[Items listed in a dataset]
# # # # # # #
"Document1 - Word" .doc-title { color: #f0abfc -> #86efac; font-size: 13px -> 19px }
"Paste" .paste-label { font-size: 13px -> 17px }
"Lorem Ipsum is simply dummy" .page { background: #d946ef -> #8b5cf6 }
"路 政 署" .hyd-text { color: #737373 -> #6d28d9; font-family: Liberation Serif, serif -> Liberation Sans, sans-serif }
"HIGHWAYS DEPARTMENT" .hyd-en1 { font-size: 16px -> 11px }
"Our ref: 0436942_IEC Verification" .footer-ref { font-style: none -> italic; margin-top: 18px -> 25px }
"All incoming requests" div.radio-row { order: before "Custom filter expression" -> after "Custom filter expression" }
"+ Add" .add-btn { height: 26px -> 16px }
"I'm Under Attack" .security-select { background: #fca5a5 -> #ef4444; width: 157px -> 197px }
# # # # # # #
Set the entries down again exactly, beginning with their first line and ending with the line that contains "Ipsum is simply"; omit all other lines.

Task answer:
"Document1 - Word" .doc-title { color: #f0abfc -> #86efac; font-size: 13px -> 19px }
"Paste" .paste-label { font-size: 13px -> 17px }
"Lorem Ipsum is simply dummy" .page { background: #d946ef -> #8b5cf6 }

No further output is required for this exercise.